All datasets yielded a significant amount of no polyps and therefore inflated or hurdle models performed best over single distribution models. We showed that cap-assisted colonoscopy yielded significantly more colon polyps (risk ratio [RR] = 1.38; 95% confidence interval [CI] [1.05-1.81]) compared with the standard colonoscopy by using the ZIP analysis. However, these findings were missed by standard analytic methods, including LR (odds ratio [OR] = 0.90; 95% CI [0.59-1.37]), PR (RR = 1.14; 95% CI [0.93-1.41]), and NB (RR = 1.16; 95% CI [0.89-1.51]) for evaluating colon polyps. The standard approaches, such as LR, PR, RP, or NB regressions for analyzing polyp data, produced potentially inaccurate findings compared to zero-inflated models in all example datasets. Furthermore, simulation studies also confirmed the superiority of ZIRP over alternative models in a range of datasets differing from the case studies. ZIRP was found to be the optimal method for analyzing polyp data in randomized studies, while the ZINB/ZHNB model showed a better fit in an observational study.
We suggest colonoscopy studies should jointly use the polyp detection rate and polyp counts as the quality measure.

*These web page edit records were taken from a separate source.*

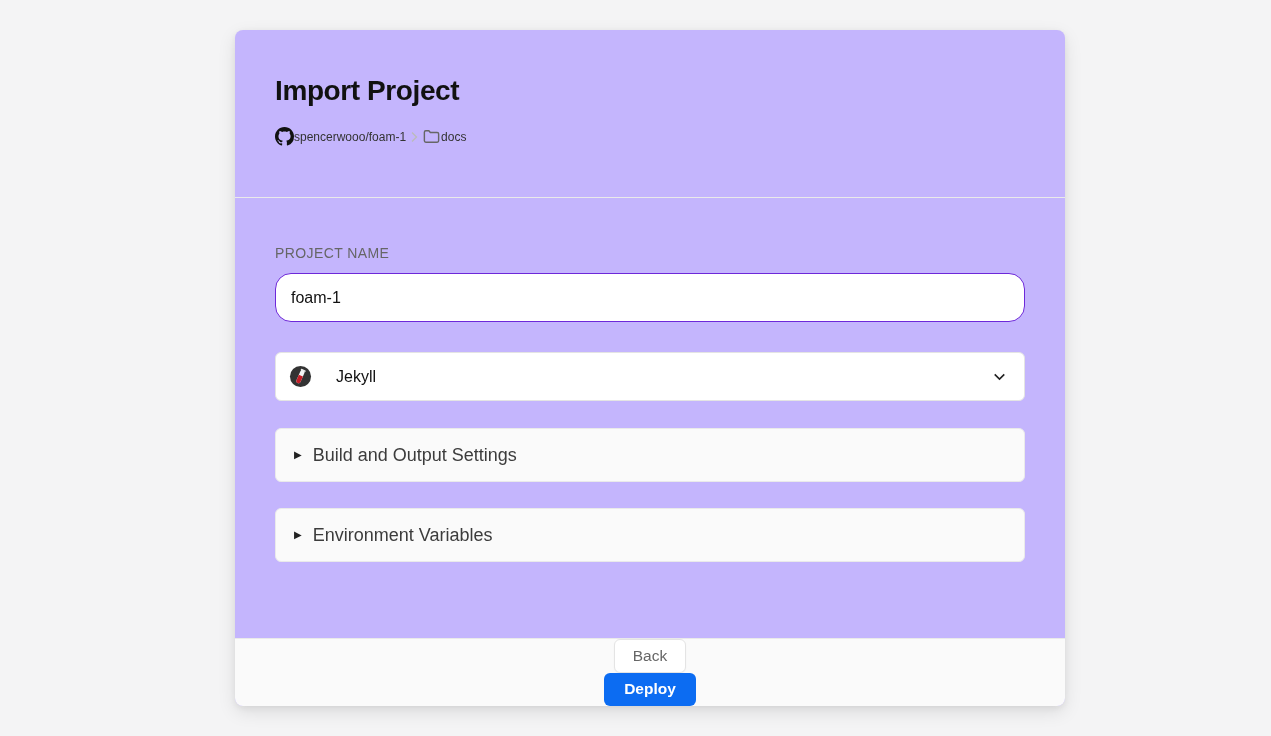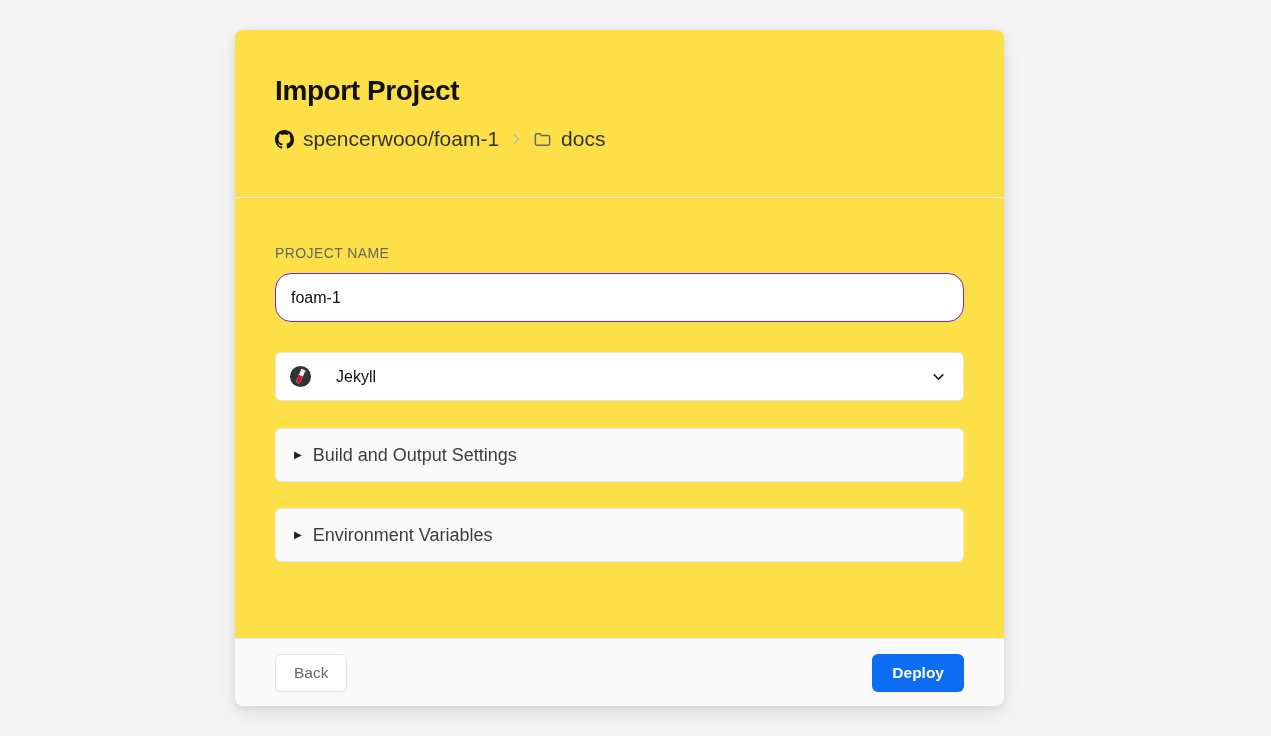--- a/index.html
+++ b/index.html
@@ -6,44 +6,43 @@
   html, body { width: 1271px; height: 736px; }
   body {
     background: #f4f4f5;
     font-family: "Liberation Sans", "DejaVu Sans", sans-serif;
     position: relative;
     overflow: hidden;
   }
   .card {
     position: absolute;
     left: 235px; top: 30px;
-    width: 769px; height: 676px;
-    background: #fde047;
+    width: 830px; height: 676px;
+    background: #c4b5fd;
     border-radius: 8px;
     box-shadow: 0 6px 18px rgba(0,0,0,0.10), 0 2px 6px rgba(0,0,0,0.06);
     display: flex;
     flex-direction: column;
   }
   .card-header {
     padding: 45px 40px 0 40px;
     height: 168px;
     border-bottom: 1px solid #eaeaea;
   }
   .page-title {
     font-size: 28px;
     font-weight: 700;
     color: #111111;
     letter-spacing: -0.4px;
   }
   .breadcrumb {
     margin-top: 20px;
     display: flex;
     align-items: center;
-    gap: 9px;
-    font-size: 21px;
+    font-size: 12px;
     color: #333333;
   }
   .breadcrumb .sep { display: flex; align-items: center; color: #bbbbbb; }
   .gh-icon { display: flex; align-items: center; color: #111111; }
   .folder-icon { display: flex; align-items: center; color: #666666; }
   .card-body {
     padding: 47px 40px 0 40px;
     flex: 1;
   }
   .field-label {
@@ -109,20 +108,21 @@
   }
   .card-footer {
     height: 68px;
     background: #fafafa;
     border-top: 1px solid #eaeaea;
     border-radius: 0 0 8px 8px;
     display: flex;
     align-items: center;
     justify-content: space-between;
     padding: 0 40px;
+    flex-direction: column;
   }
   .btn {
     font-family: inherit;
     font-size: 15.5px;
     border-radius: 6px;
     cursor: pointer;
     height: 38px;
     display: inline-flex;
     align-items: center;
     justify-content: center;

Based on theoretical, empirical, and simulation considerations, we encourage analysts to utilize zero-inflated models for evaluating colorectal polyps in colonoscopy screening studies for proper clinical interpretation of data and accurate reporting of findings. A similar approach can also be used for analyzing other types of polyp counts in colonoscopy studies.

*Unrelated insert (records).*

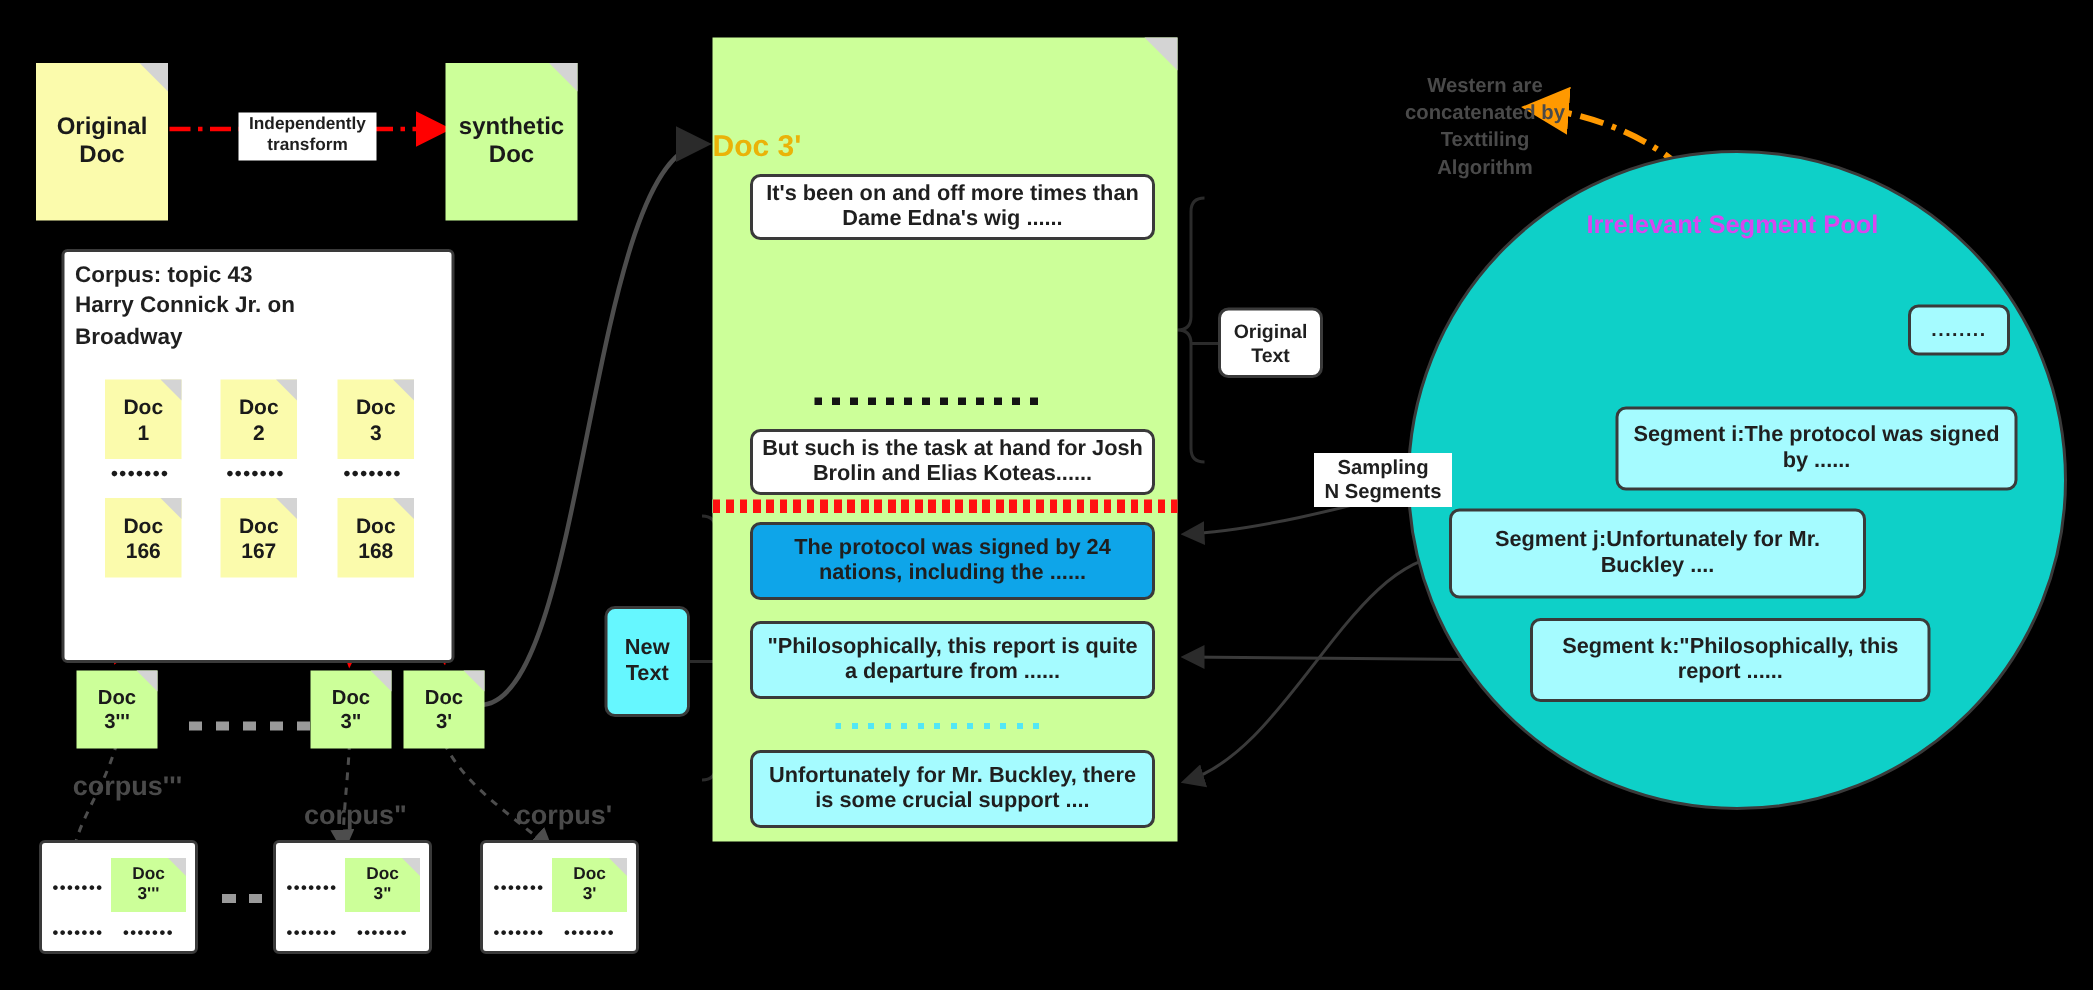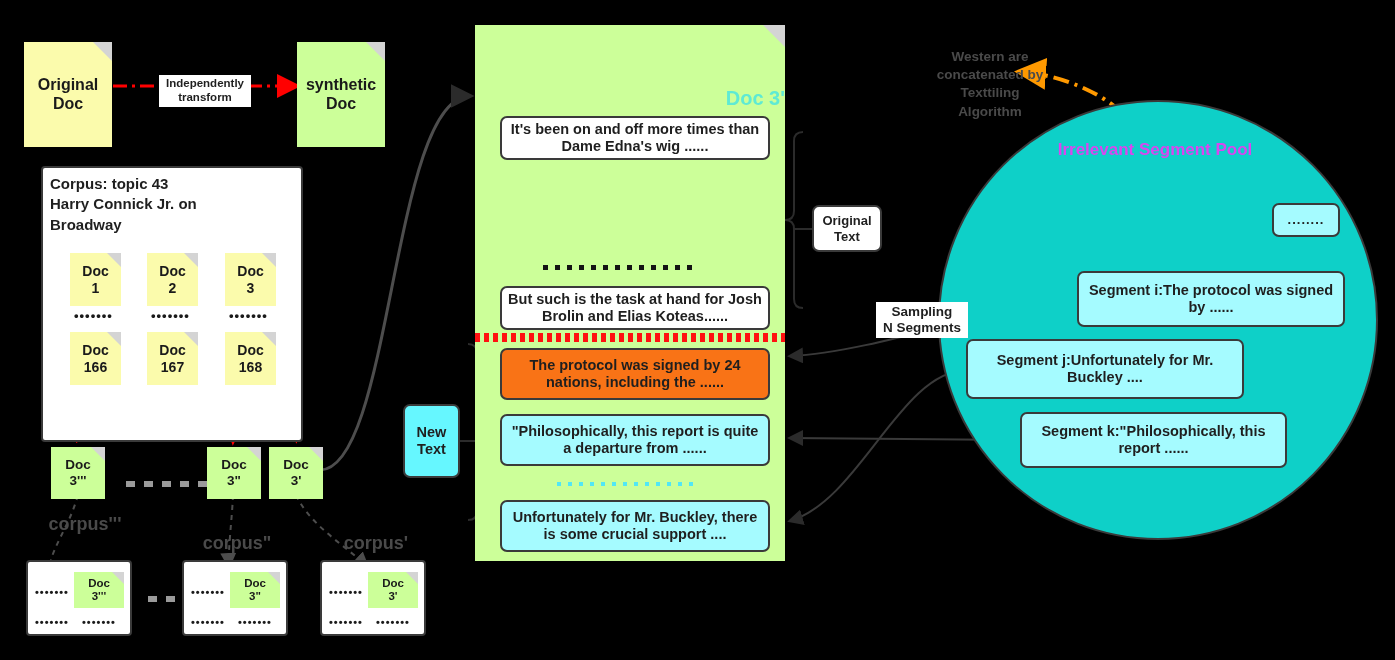--- a/index.html
+++ b/index.html
@@ -222,29 +222,29 @@
       <span>Doc</span><br><span>3'</span>
     </div>
   </div>
   <div class="dots" style="left:329px;top:616px;font-size:11px;">•••••••</div>
   <div class="dots" style="left:376px;top:616px;font-size:11px;">•••••••</div>
 
   <div id="docpanel">
     <div class="pfold"></div>
   </div>
 
-  <div class="abs" style="left:475px;top:87px;width:310px;text-align:right;font-size:20px;font-weight:bold;color:#5eead4;">Doc 3'</div>
+  <div class="abs" style="left:475px;top:87px;width:310px;text-align:left;font-size:20px;font-weight:bold;color:#eab308;">Doc 3'</div>
 
   <div class="rbox" style="left:500px;top:116px;width:270px;height:44px;background:#ffffff;font-size:14.5px;padding:0 6px;">It's been on and off more times than Dame Edna's wig ......</div>
   <div class="blackdots" style="left:543px;top:265px;width:153px;"></div>
   <div class="rbox" style="left:500px;top:286px;width:270px;height:44px;background:#ffffff;font-size:14.5px;padding:0 6px;">But such is the task at hand for Josh Brolin and Elias Koteas......</div>
 
   <div class="redband" style="left:475px;top:333px;width:310px;"></div>
 
-  <div class="rbox" style="left:500px;top:348px;width:270px;height:52px;background:#f97316;font-size:14.5px;padding:0 8px;">The protocol was signed by 24 nations, including the ......</div>
+  <div class="rbox" style="left:500px;top:348px;width:270px;height:52px;background:#0ea5e9;font-size:14.5px;padding:0 8px;">The protocol was signed by 24 nations, including the ......</div>
   <div class="rbox" style="left:500px;top:414px;width:270px;height:52px;background:#a5fbff;font-size:14.5px;padding:0 8px;">"Philosophically, this report is quite a departure from ......</div>
   <div class="cyandots" style="left:557px;top:482px;width:140px;"></div>
   <div class="rbox" style="left:500px;top:500px;width:270px;height:52px;background:#a5fbff;font-size:14.5px;padding:0 8px;">Unfortunately for Mr. Buckley, there is some crucial support ....</div>
 
   <div class="rbox" style="left:812px;top:205px;width:70px;height:47px;background:#ffffff;font-size:13px;padding:0 4px;">
     <div>
       <span>Original</span><br>
       <span>Text</span>
     </div>
   </div>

为了早期发现结直肠息肉以降低结直肠癌风险,需要开展结肠癌筛查研究。遗憾的是,关于结肠息肉产生的数据通常以二分法形式进行分析,有时还使用标准计数模型,这在研究中可能导致潜在的不准确结果。考虑到结肠镜检查筛查中未检测到的现有息肉,评估结肠息肉更合适的方法是零膨胀模型。
我们展示了零膨胀模型和障碍模型的应用,包括零膨胀泊松(ZIP)模型、零膨胀稳健泊松(ZIRP)模型、零膨胀负二项式(ZINB)模型、零膨胀广义泊松(ZIGP)模型、零障碍泊松(ZHP)模型和零障碍负二项式(ZHNB)模型,并将它们与标准方法进行比较,标准方法包括逻辑回归(LR)、泊松回归(PR)、稳健泊松(RP)和负二项式(NB)回归,使用来自两项随机研究和一项观察性研究的数据集来评估结直肠息肉。我们还推动了一种逐步选择合适模型来分析息肉数据的方法。
所有数据集都产生了大量无息肉的情况,因此膨胀或障碍模型比单一分布模型表现最佳。我们发现,通过使用ZIP分析,与标准结肠镜检查相比,帽辅助结肠镜检查产生的结肠息肉明显更多(风险比[RR]=1.38;95%置信区间[CI][1.05 - 1.81])。然而,包括LR(优势比[OR]=0.90;95%CI[0.59 - 1.37])、PR(RR = 1.14;95%CI[0.93 - 1.41])和NB(RR = 1.16;95%CI[0.89 - 1.51])在内的标准分析方法在评估结肠息肉时遗漏了这些发现。与零膨胀模型相比,用于分析息肉数据的标准方法,如LR、PR、RP或NB回归,在所有示例数据集中都产生了潜在的不准确结果。此外,模拟研究也证实了在一系列与案例研究不同的数据集中,ZIRP比其他替代模型更具优势。在随机研究中,ZIRP被发现是分析息肉数据的最佳方法,而ZINB/ZHNB模型在观察性研究中显示出更好的拟合度。
我们建议结肠镜检查研究应联合使用息肉检出率和息肉计数作为质量指标。基于理论、实证和模拟考虑,我们鼓励分析人员在结肠镜检查筛查研究中使用零膨胀模型来评估结直肠息肉,以便对数据进行恰当的临床解读并准确报告结果。类似的方法也可用于分析结肠镜检查研究中其他类型的息肉计数。